Data shown:
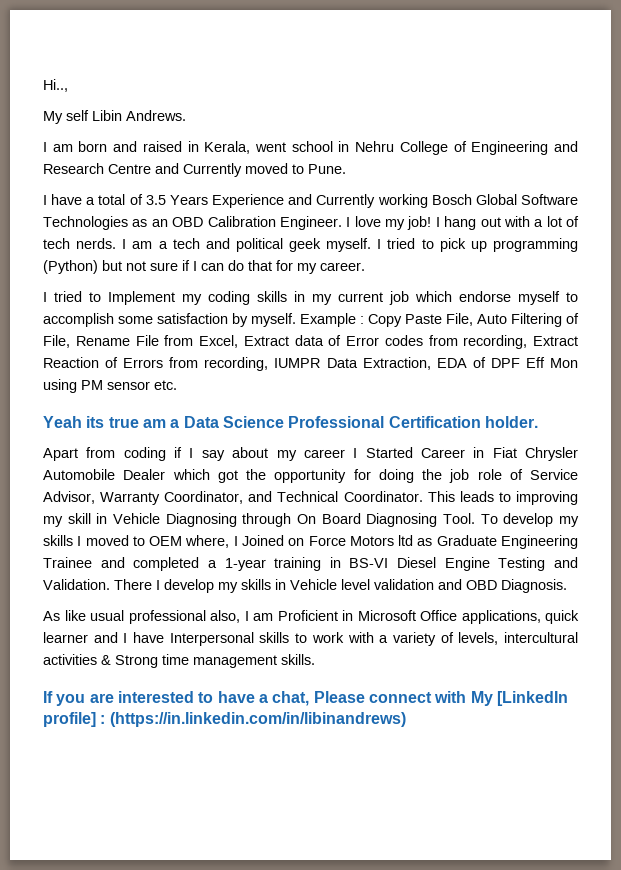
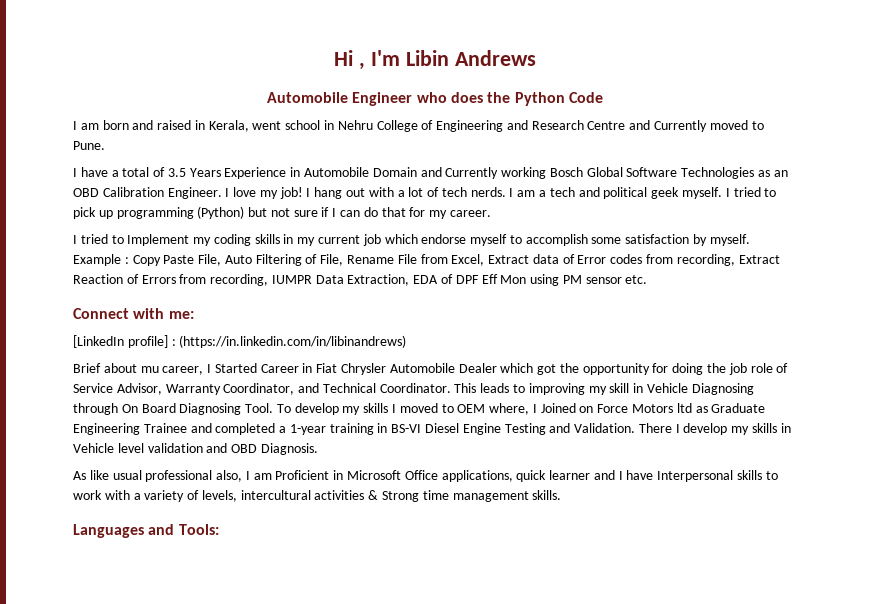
[43,79,68,92] [43,110,186,124] Hi.., // My self Libin Andrews. -> [334,50,536,70] [267,92,603,106] Hi , I'm Libin Andrews // Automobile Engineer who does the Python Code
(285, 201) none -> [290,167,417,177] in Automobile Domain
[43,416,538,428] [43,447,345,461] Yeah its true am a Data Science Professional Certification holder. // Apart from coding if I say about my career -> [73,308,194,319] [73,335,407,348] [73,363,204,375] Connect with me: // [LinkedIn profile] : (https://in.linkedin.com/in/libinandrews) // Brief about mu career,
[43,691,568,706] [43,712,406,727] If you are interested to have a chat, Please connect with My [LinkedIn profile] : (https://in.linkedin.com/in/libinandrews) -> [73,524,219,538] Languages and Tools:

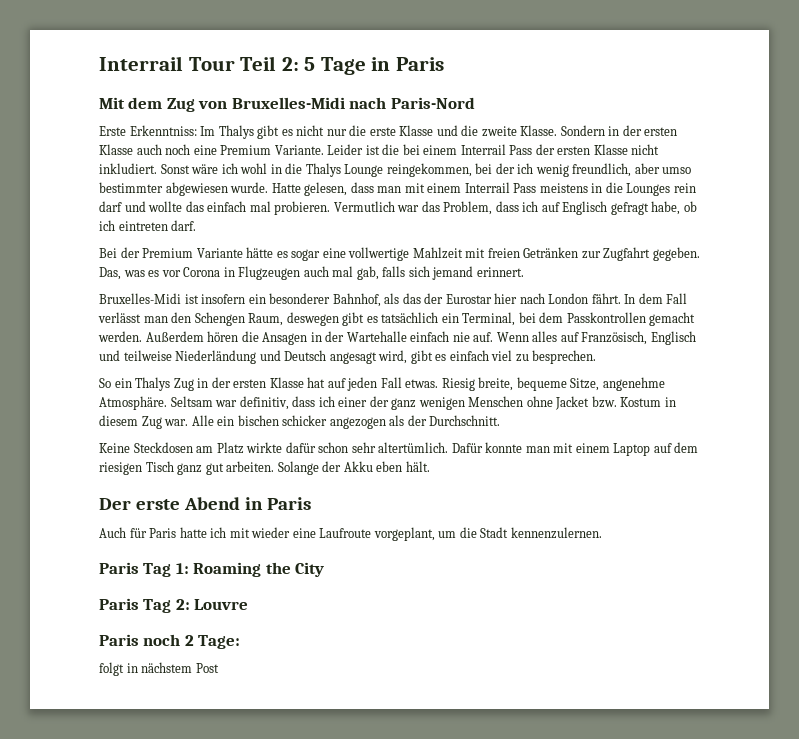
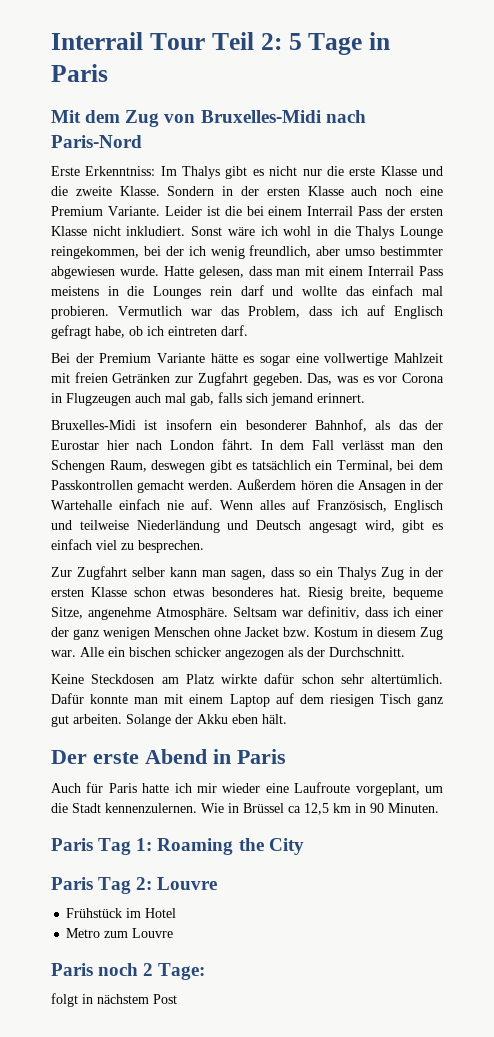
[99,378,111,388] So -> [51,566,311,580] Zur Zugfahrt selber kann man sagen, dass so
[307,377,439,391] hat auf jeden Fall etwas. -> [134,587,301,597] schon etwas besonderes hat.
[229,528,250,538] mit -> [197,783,218,793] mir
(602, 533) none -> [201,803,439,815] Wie in Brüssel ca 12,5 km in 90 Minuten.
(249, 604) none -> [66,908,177,918] [66,928,174,938] // Frühstück im Hotel // Metro zum Louvre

What is needed: Leave out the pictures and restate, word for word, the lines from the top of the data through the line containing "[307,377,439,391] hat auf", both included.

Expected output:
[43,79,68,92] [43,110,186,124] Hi.., // My self Libin Andrews. -> [334,50,536,70] [267,92,603,106] Hi , I'm Libin Andrews // Automobile Engineer who does the Python Code
(285, 201) none -> [290,167,417,177] in Automobile Domain
[43,416,538,428] [43,447,345,461] Yeah its true am a Data Science Professional Certification holder. // Apart from coding if I say about my career -> [73,308,194,319] [73,335,407,348] [73,363,204,375] Connect with me: // [LinkedIn profile] : (https://in.linkedin.com/in/libinandrews) // Brief about mu career,
[43,691,568,706] [43,712,406,727] If you are interested to have a chat, Please connect with My [LinkedIn profile] : (https://in.linkedin.com/in/libinandrews) -> [73,524,219,538] Languages and Tools:

[99,378,111,388] So -> [51,566,311,580] Zur Zugfahrt selber kann man sagen, dass so
[307,377,439,391] hat auf jeden Fall etwas. -> [134,587,301,597] schon etwas besonderes hat.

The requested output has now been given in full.